_Instructions for the task_: For every line in the records that has the word "none", make a copy.

++++ Material provided

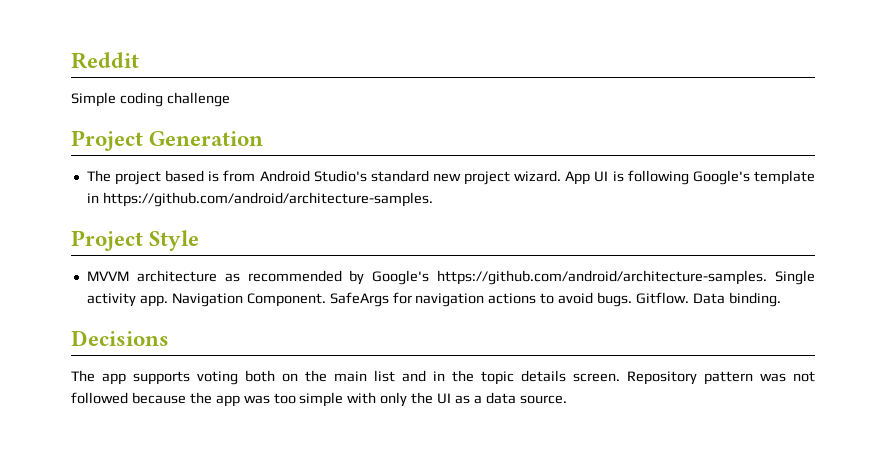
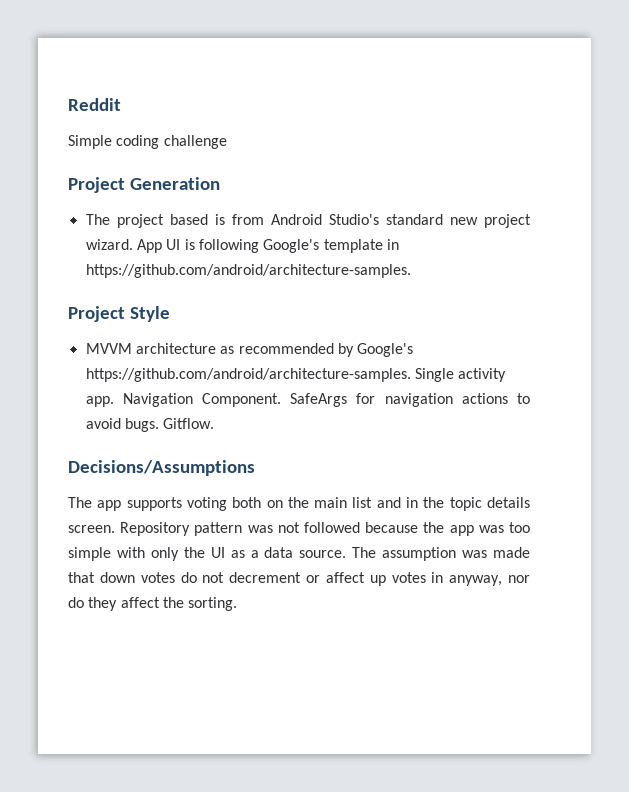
[692,292,781,307] [71,330,169,346] Data binding. // Decisions -> [68,460,255,476] // Decisions/Assumptions
(567, 399) none -> [352,547,530,561] [68,572,530,586] [68,597,238,611] The assumption was made that down votes do not decrement or affect up votes in anyway, nor do they affect the sorting.

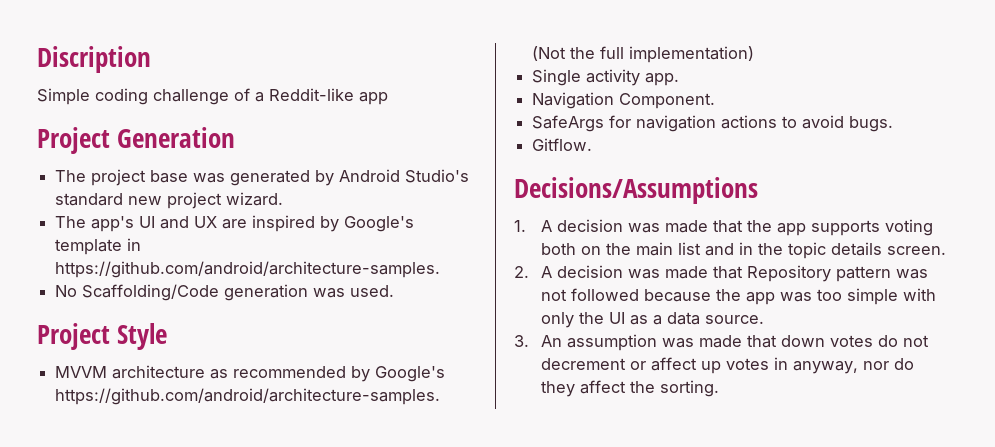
[68,98,121,111] Reddit -> [37,46,151,73] Discription
(227, 142) none -> [234,88,388,105] of a Reddit-like app
[169,214,264,225] based is from -> [150,170,335,186] base was generated by
[136,239,259,253] App UI is following -> [55,215,340,232] // The app's UI and UX are inspired by
(411, 271) none -> [55,284,395,301] // No Scaffolding/Code generation was used.
(411, 375) none -> [532,46,755,63] (Not the full implementation) //
(114, 401) none -> (680, 79) //
(281, 400) none -> (716, 101) //
(159, 425) none -> (894, 124) //
[68,497,92,508] The -> [514,219,773,233] 1. A decision was made that the
(115, 529) none -> [514,265,744,279] // 2. A decision was made that
[352,547,377,558] The -> [514,335,563,347] // 3. An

++++++++

_Answer space_:
(567, 399) none -> [352,547,530,561] [68,572,530,586] [68,597,238,611] The assumption was made that down votes do not decrement or affect up votes in anyway, nor do they affect the sorting.
(227, 142) none -> [234,88,388,105] of a Reddit-like app
(411, 271) none -> [55,284,395,301] // No Scaffolding/Code generation was used.
(411, 375) none -> [532,46,755,63] (Not the full implementation) //
(114, 401) none -> (680, 79) //
(281, 400) none -> (716, 101) //
(159, 425) none -> (894, 124) //
(115, 529) none -> [514,265,744,279] // 2. A decision was made that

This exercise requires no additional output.